2 millions de ruraux poussés à l'émigration vers les villes

La banque mondiale lance une alerte sur le réchauffement climatique au Maroc

D’ici 2050, la population urbaine des pays du Maghreb est appelée à croître pour atteindre 77% de la population totale de la région et 52% au Maroc. Dans une trentaine d’années, la part de la population urbaine dans la population totale devrait atteindre les 77%.

Tous les pays d’Afrique du Nord suffoquent sous un dôme de chaleur. Le Maroc n’en fait pas l’exception. Les grandes villes du Maghreb s’acclimatent à ces températures excessives et sont appelées à voir leur population s’accroître du fait du réchauffement climatique.

C’est du moins ce que prévoit la Banque mondiale dans un rapport publié lundi 13 septembre 2021. Centrée sur les migrations internes des pays, l’étude révèle que le réchauffement climatique est déjà à l’oeuvre dans les pays du Maghreb. Les précipitations moyennes durant les mois d’octobre à mars ont régressé ces dix dernières années, en particulier au nord du Maroc, en Algérie et en Libye.

Pour la Banque, les pays d’Afrique du Nord pourraient enregistrer le plus grand nombre de migrants internes par rapport à leur population totale. Dans le cas du Maroc, la migration climatique devrait augmenter d’ici 2050 dans les trois scénarios climatiques envisagés par la Banque mondiale. Le nombre des migrants climatiques est le plus important dans le scénario de référence pessimiste, avec une moyenne de 1,9 million (5,4% de la population totale).
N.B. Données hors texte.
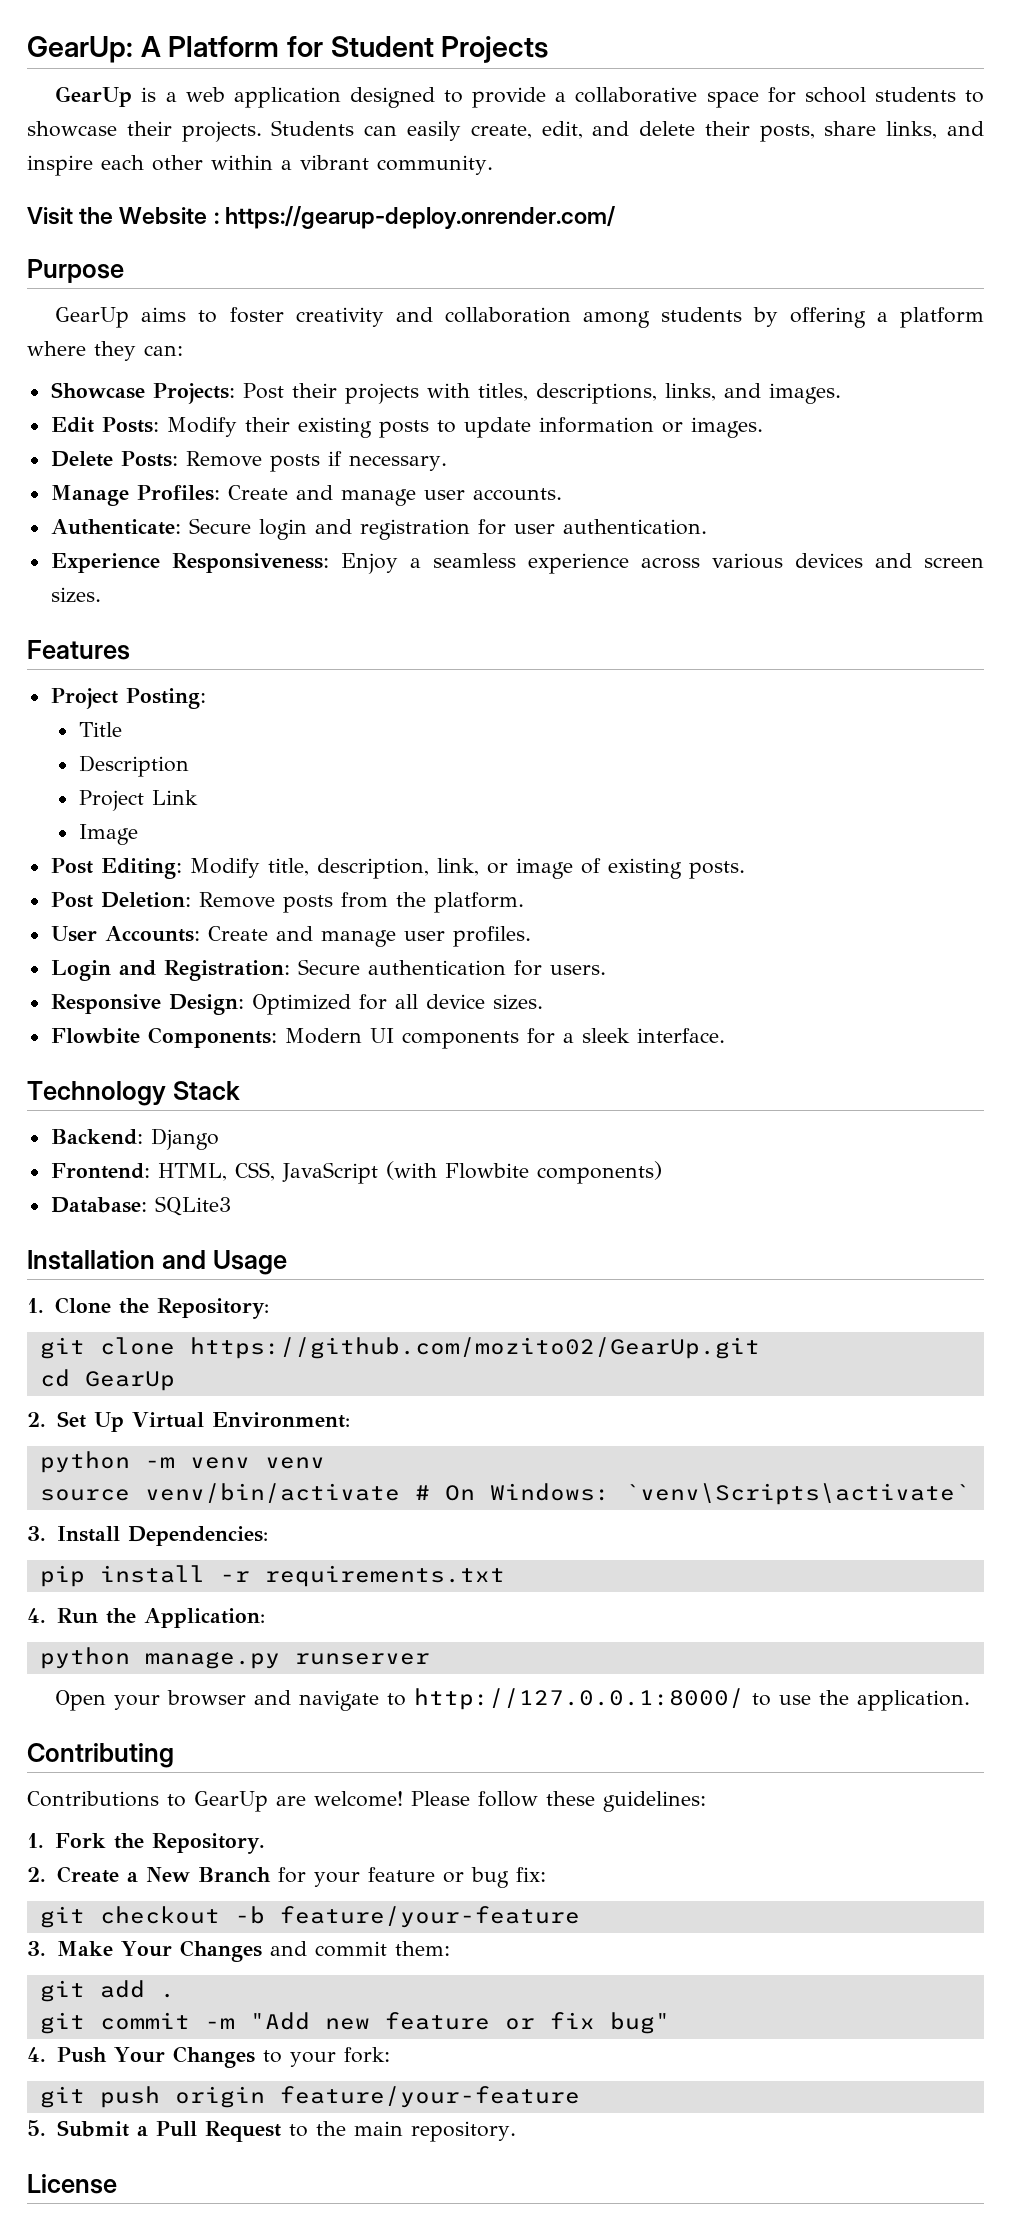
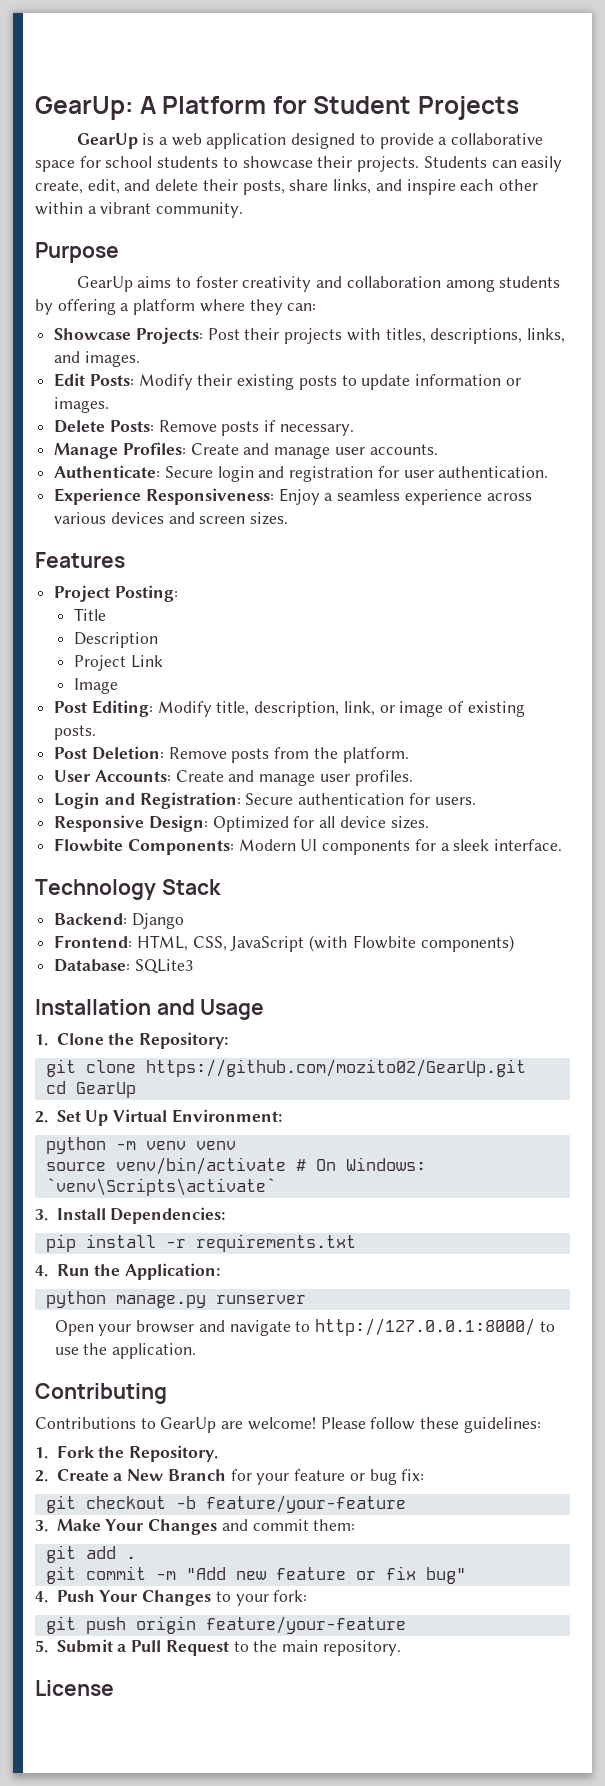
- Visit the Website : https://gearup-deploy.onrender.com/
Dans le scénario de développement plus inclusif, la projection est de 1,5 million (4% de la population totale), et dans le scénario le plus respectueux du climat, il est de 0,5 million (1,3% de la population totale).

Migrants internes
Dans les deux scénarios à fortes émissions, d’ici 2050, l’étude montre que près de 21% et 52% de tous les migrants internes pourraient être les migrants climatiques, respectivement. Dans le scénario le plus respectueux du climat, les migrants climatiques représentent environ 10% de tous les migrants internes. Des points d’émigration climatique sont projetés d’ici 2050 à Rabat, à Marrakech, à Casablanca et à Safi, et au sud d’Agadir jusqu’à Tiznit et à Tanger. L’exode climatique ralentirait ainsi la croissance de la population dans ces zones. Les rendements agricoles baisseront de 30% à 50%.

Ces migrants climatiques vont renforcer un phénomène déjà en cours: la population rurale se réduira. D’ici une trentaine d’années, la part de la population urbaine dans la population totale devrait donc atteindre les 77%. La raréfaction des pluies devrait se poursuivre avec une baisse attendue de 10% à 20% d’ici 2050. Les températures, elles, pourraient grimper jusqu’à 7 degrés l’été et 4 degrés l’hiver.

Des scénarios et des prévisions qui inquiètent et poussent à réfléchir puisque personne ne sait comment les grandes villes, déjà encombrées et saturées, peuvent supporter la pression de la migration climatique. Cette donne devrait inciter les partis politiques qui formeront dans les jours à venir le futur gouvernement à en faire une priorité pour les cinq ans à venir.